Following the above train of thought, size is an option, like # of stones or color. So I am still seeing these as one product, it's the option that has the unique SKU. So I'd probably dispense with the SKU table, move the SKU into the option for this product. If there's no "base SKU," leave it blank.

The other idea, as you've laid out, no unique SKU for varying options. I can't get my head around how you'd easily identify an option selection. For example, someone orders W001 in large and blue. So you'd have to store these in the purchase tables somehow. What you will have to do, then, is store the selected product options in the purchase, probably a related table, to look them up each time you need them.

With a unique SKU for each product combination, you'll only have to store a single value in the purchase table, the SKU. Without that, you'd need a relational table for selected options, which might complicate your selects a bit more.

At any rate, if the above is true and works for you, one SKU for each product, I don't see a need for a separate SKU table, I'd just put it in the products table.

RandallK




msg:4072856
 5:17 pm on Feb 2, 2010 (gmt 0)

One sku for each product is correct. The issue I have some products do not have sizes and thus there are no 'sub-skus'. Widget A doesn't come in any shapes or sizes so the 'product id' from the manufacturer and the 'sku' are the same. SKU is W001 AND Product Number is W001. That is it.

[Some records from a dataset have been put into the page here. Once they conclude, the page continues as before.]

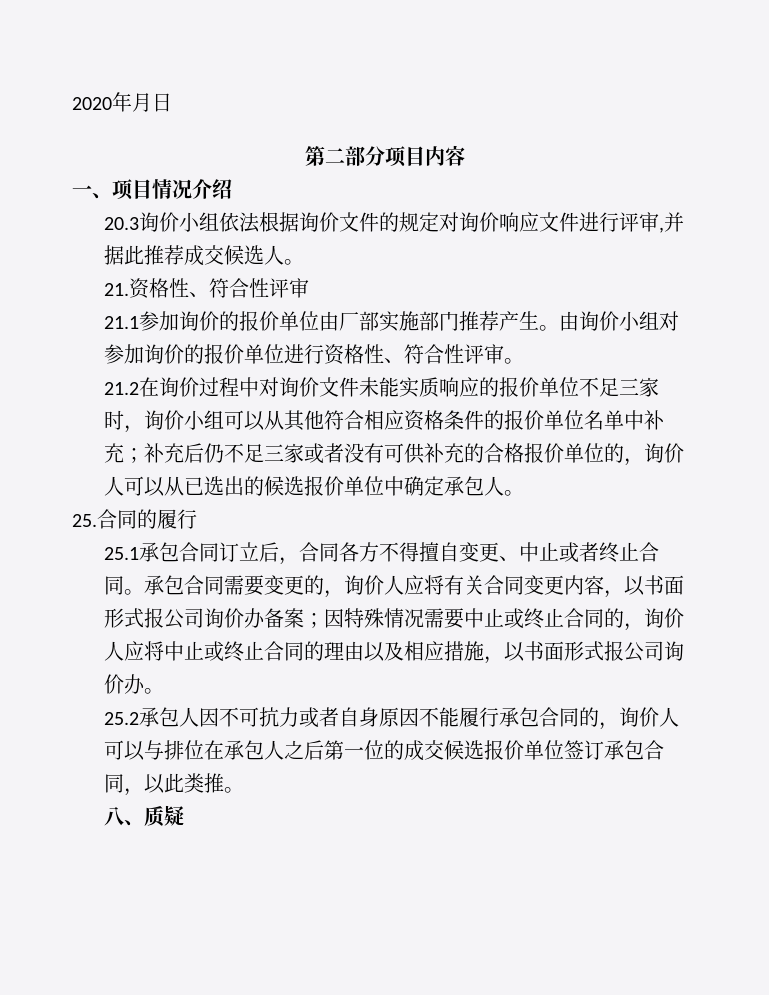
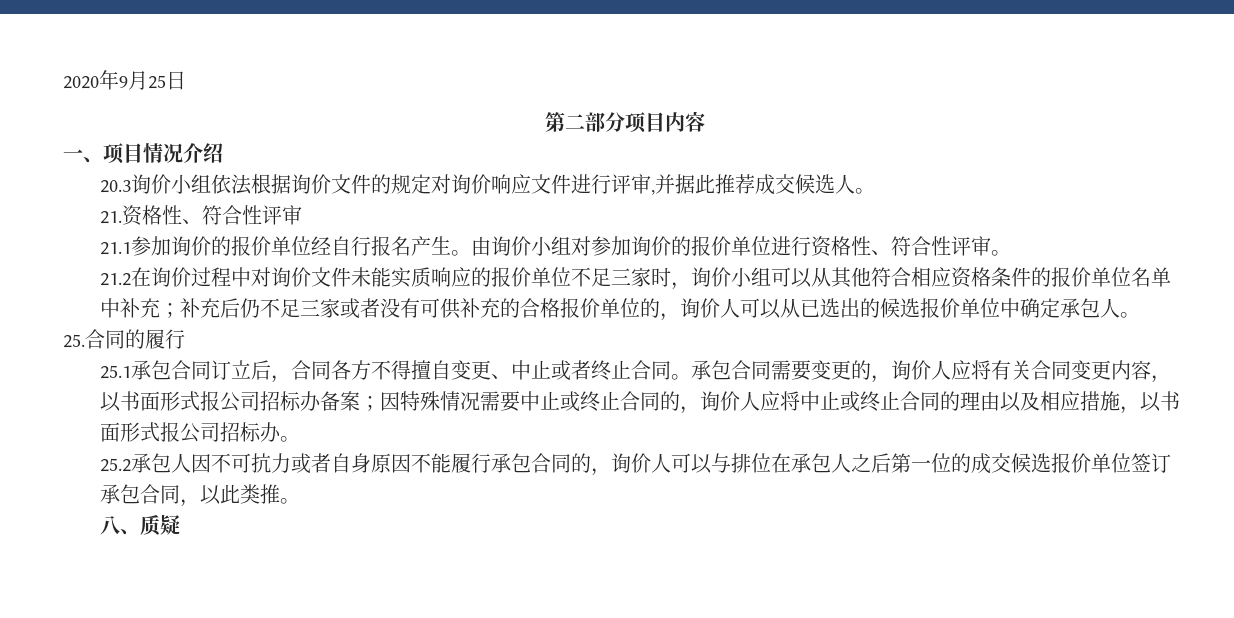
- 2020年月日
+ 2020年9月25日
- 21.1参加询价的报价单位由厂部实施部门推荐产生。
+ 21.1参加询价的报价单位经自行报名产生。
- 承包合同需要变更的，询价人应将有关合同变更内容，以书面形式报公司询价办备案；因特殊情况需要中止或终止合同的，询价人应将中止或终止合同的理由以及相应措施，以书面形式报公司询价办。
+ 承包合同需要变更的，询价人应将有关合同变更内容，以书面形式报公司招标办备案；因特殊情况需要中止或终止合同的，询价人应将中止或终止合同的理由以及相应措施，以书面形式报公司招标办。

There are a number of widgets that DO have options though. This manufacturer at this time ONLY has one option of Size, but I take your earlier point and I do want to set this up so that if in the future they add a new option, I can add it without a complete redesign. So Widget B has a product number of W002, but related SKUs W002-5, W002-55, W002-6, etc... which align with the different sizes. We call these "Sub-Skus".

*I* am having trouble getting my head around this:

So I'd probably dispense with the SKU table, move the SKU into the option for this product.

If there is no SKU table, and the SKU is located in the options table, what about those products that do not have a "sub-sku"? I still need to have the SKU information, don't I?

And what about options that DON'T affect the product? Like "finish" or "stone". I'd like to have the information about what other features the product has, but they do not affect the SKU in anyway. Should they still be a part of the options table?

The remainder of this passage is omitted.